It doesn't worry me too much - the news segment made the V puppy look boring and not very interesting.


----------



## R E McCraith (Nov 24, 2011)

Dmp - check out Dana's twitter site - she has over 132 thousand hits on her site - when it comes to jasper - nothing but cute puppy pics and nothing about the responsibility of raising a V - finding a great breeder - researching the breed - sorry that she thinks having a cute pup will raise her ratings


----------



## dmp (Jan 23, 2012)

I don't attempt to use my fb or twitter to educate people on anything in my pics. I don't post pics of my car then use it as a pulpit to preach synthetic oil, or brake pads.
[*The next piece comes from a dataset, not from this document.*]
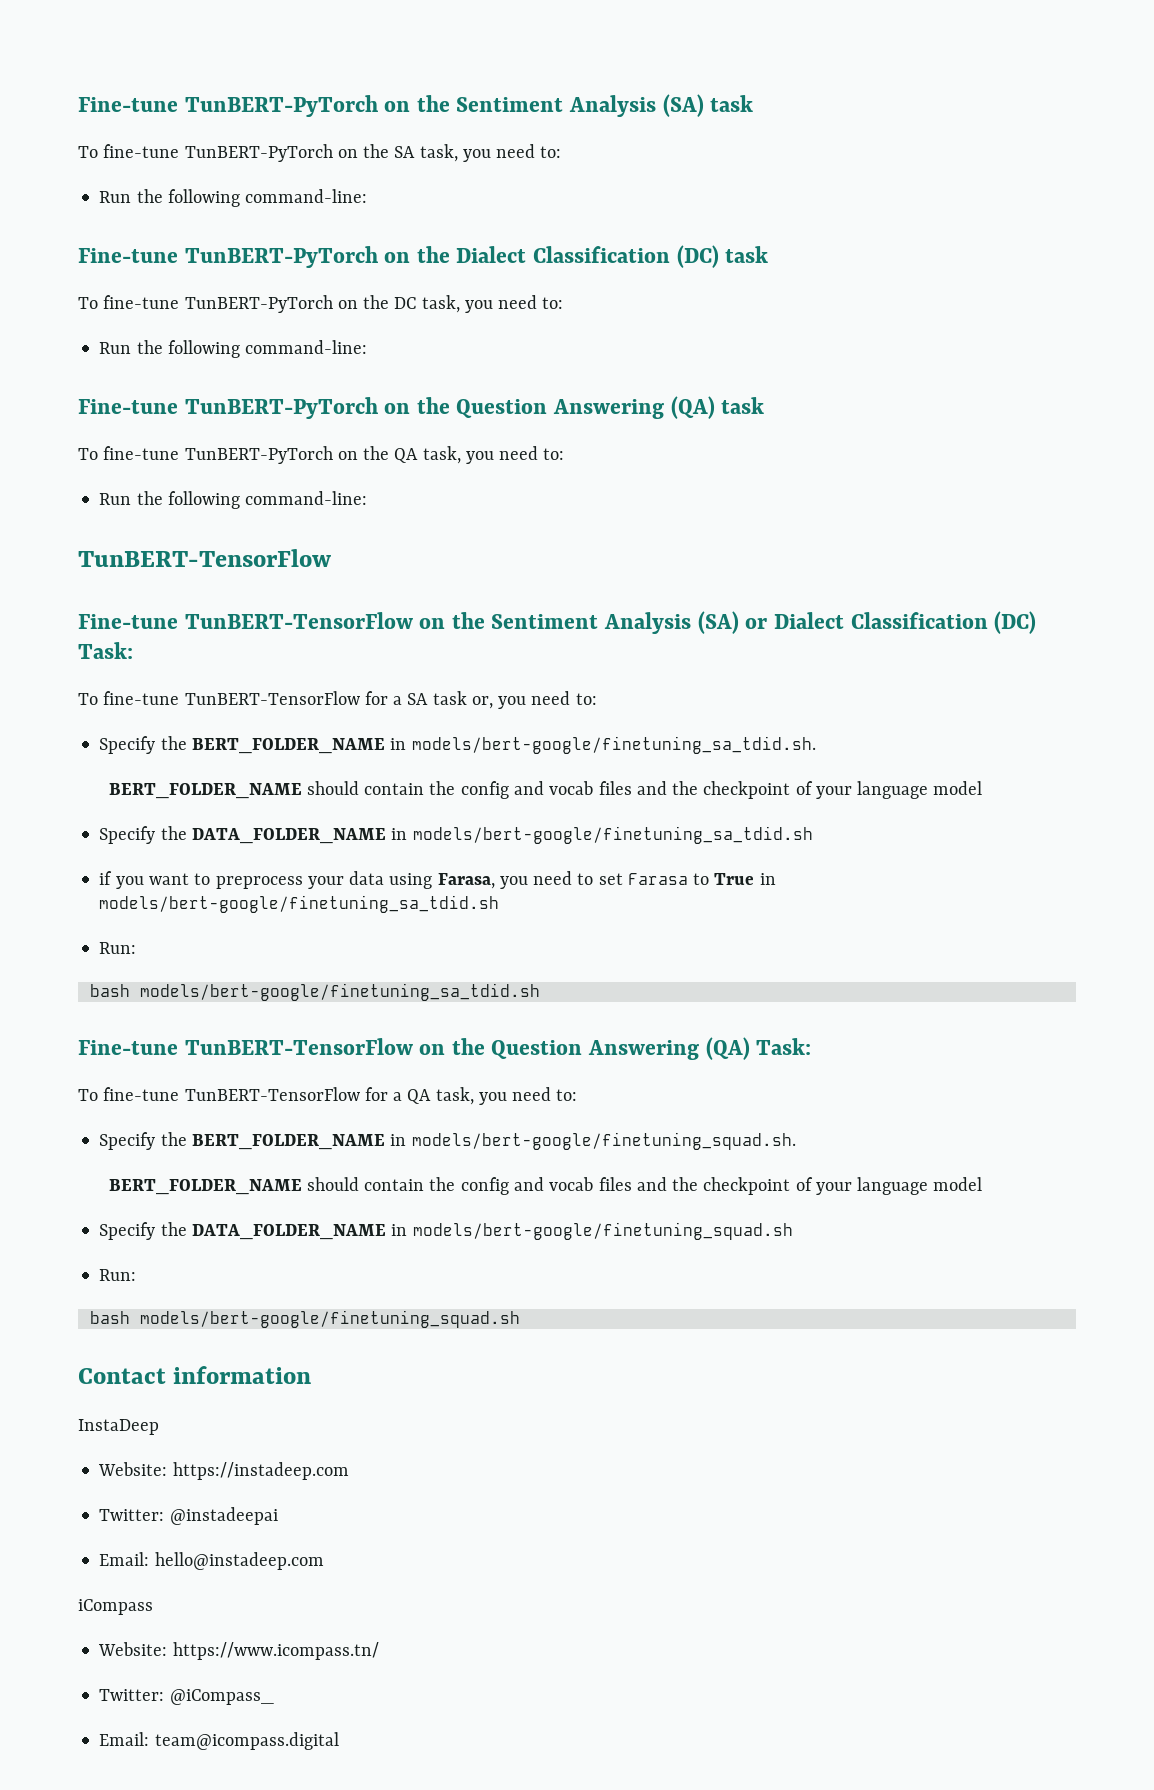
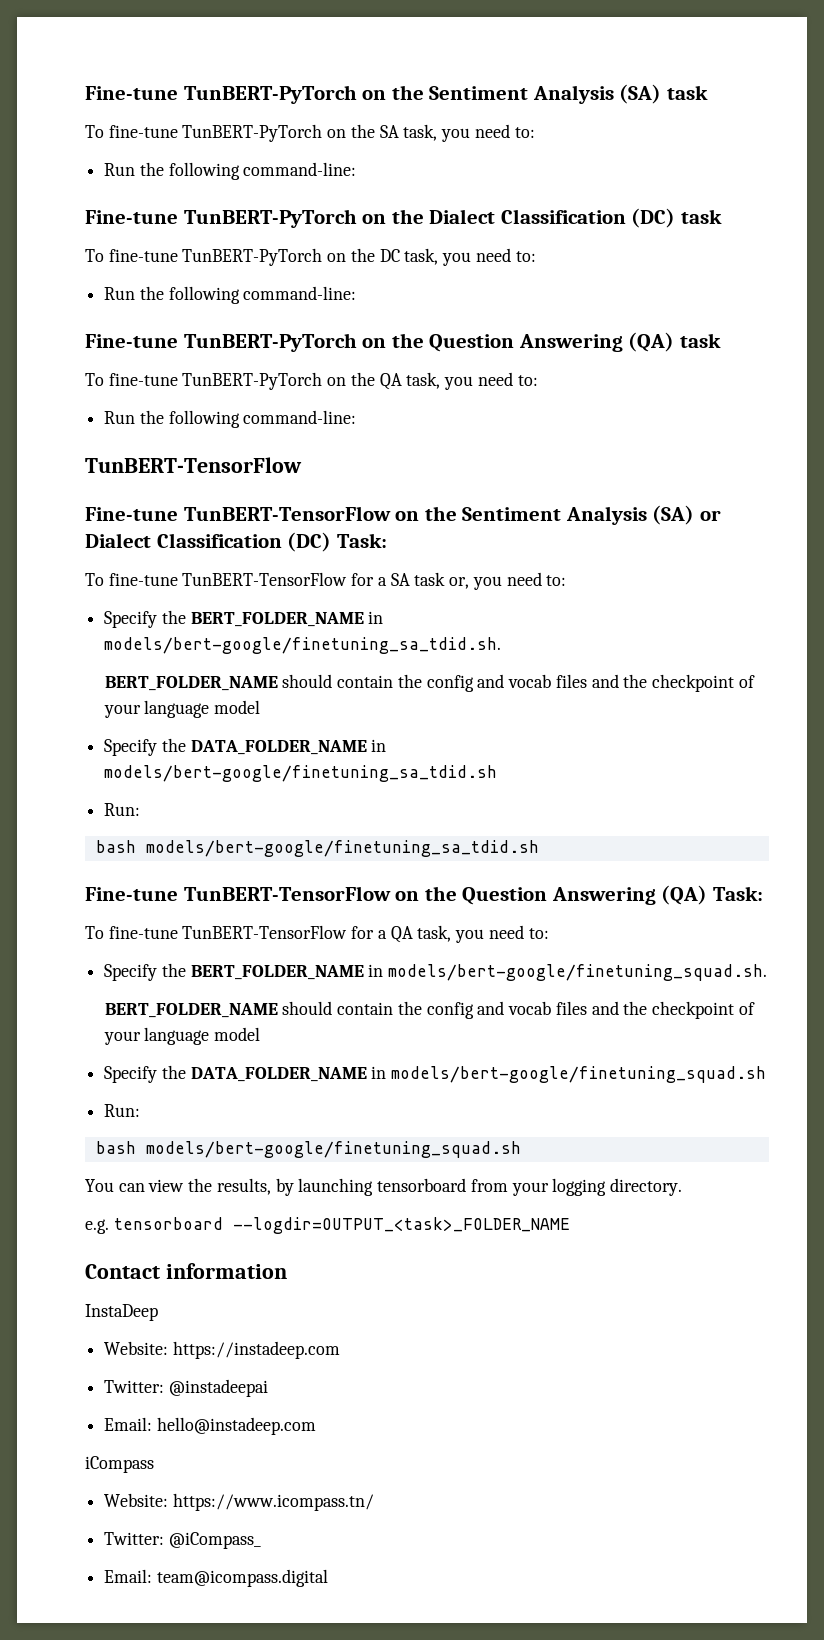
[99,871,776,889] [99,895,500,913] // if you want to preprocess your data using Farasa, you need to set Farasa to True in models/bert-google/finetuning_sa_tdid.sh -> (498, 773) none
(520, 1319) none -> [85,1178,682,1196] [85,1217,570,1234] // You can view the results, by launching tensorboard from your logging directory. // e.g. tensorboard --logdir=OUTPUT_<task>_FOLDER_NAME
She's a woman who has a new vizsla and she's excited. It's solely the job of the dog owner to ensure they know what it takes. Sometimes people will screw up or
neglect their pets and the pets suffer. That's a sad reality, but preferable to promoting celebrities carry the torch for important issues; or lambasting them if they choose not to. Make sense?


----------



## R E McCraith (Nov 24, 2011)

Lamb blast this - it was her choice to put the Pup on TV - it was her choice not to point out the + or - about the breed - it was her choice to start a thread about watch my pup grow up - my last post on this subject - stand in the front of the line - in the middle - or at the end - always your choice !


----------



## OttosMama (Oct 27, 2011)

I agree REM. Paris Hilton carried around her handbag dog and before you knew it they were EVERYWHERE - and frequently in a bag!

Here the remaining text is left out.